(Edit difference data)
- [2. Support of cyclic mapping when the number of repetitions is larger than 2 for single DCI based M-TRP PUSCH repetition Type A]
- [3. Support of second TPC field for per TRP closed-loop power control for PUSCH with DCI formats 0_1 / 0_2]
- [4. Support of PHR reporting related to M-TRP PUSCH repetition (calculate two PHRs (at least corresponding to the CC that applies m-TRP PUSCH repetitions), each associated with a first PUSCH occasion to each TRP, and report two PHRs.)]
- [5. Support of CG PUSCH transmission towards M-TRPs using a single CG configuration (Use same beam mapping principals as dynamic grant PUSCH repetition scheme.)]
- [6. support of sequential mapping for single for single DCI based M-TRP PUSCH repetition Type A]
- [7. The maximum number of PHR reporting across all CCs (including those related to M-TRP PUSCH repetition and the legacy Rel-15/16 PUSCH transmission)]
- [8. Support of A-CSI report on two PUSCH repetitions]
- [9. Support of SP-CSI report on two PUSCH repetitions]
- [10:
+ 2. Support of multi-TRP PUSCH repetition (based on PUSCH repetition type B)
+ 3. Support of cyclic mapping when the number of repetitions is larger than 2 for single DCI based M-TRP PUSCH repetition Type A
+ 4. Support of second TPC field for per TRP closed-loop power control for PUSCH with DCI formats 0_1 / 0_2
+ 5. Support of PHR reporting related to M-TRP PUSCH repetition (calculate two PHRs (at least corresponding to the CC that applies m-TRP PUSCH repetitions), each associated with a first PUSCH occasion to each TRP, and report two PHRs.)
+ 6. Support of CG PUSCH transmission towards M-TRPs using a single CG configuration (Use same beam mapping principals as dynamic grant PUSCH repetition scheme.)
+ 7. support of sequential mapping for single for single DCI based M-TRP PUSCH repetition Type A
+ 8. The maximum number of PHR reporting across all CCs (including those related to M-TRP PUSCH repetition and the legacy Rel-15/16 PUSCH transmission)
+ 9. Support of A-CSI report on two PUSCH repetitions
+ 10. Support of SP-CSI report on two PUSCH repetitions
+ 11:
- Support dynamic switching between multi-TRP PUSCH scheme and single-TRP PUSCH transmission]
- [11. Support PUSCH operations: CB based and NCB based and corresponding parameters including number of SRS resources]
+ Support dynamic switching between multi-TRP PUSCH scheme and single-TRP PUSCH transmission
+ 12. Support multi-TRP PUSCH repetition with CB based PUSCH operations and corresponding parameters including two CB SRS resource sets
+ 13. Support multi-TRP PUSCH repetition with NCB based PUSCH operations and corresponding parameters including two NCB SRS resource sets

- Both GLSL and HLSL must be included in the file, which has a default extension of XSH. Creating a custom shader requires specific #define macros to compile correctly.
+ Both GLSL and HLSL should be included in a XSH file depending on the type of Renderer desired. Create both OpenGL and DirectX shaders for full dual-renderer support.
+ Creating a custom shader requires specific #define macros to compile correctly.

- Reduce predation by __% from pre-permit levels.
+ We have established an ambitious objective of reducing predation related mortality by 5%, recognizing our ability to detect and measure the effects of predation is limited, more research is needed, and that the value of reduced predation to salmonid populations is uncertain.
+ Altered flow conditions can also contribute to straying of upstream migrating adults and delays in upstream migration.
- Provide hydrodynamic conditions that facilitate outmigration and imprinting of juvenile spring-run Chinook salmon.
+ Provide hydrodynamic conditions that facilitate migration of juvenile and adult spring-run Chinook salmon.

- What is needed:
Filtering the entries above by the word "configuration", copy each line that matches.

- Solved exercise:
- [5. Support of CG PUSCH transmission towards M-TRPs using a single CG configuration (Use same beam mapping principals as dynamic grant PUSCH repetition scheme.)]
+ 6. Support of CG PUSCH transmission towards M-TRPs using a single CG configuration (Use same beam mapping principals as dynamic grant PUSCH repetition scheme.)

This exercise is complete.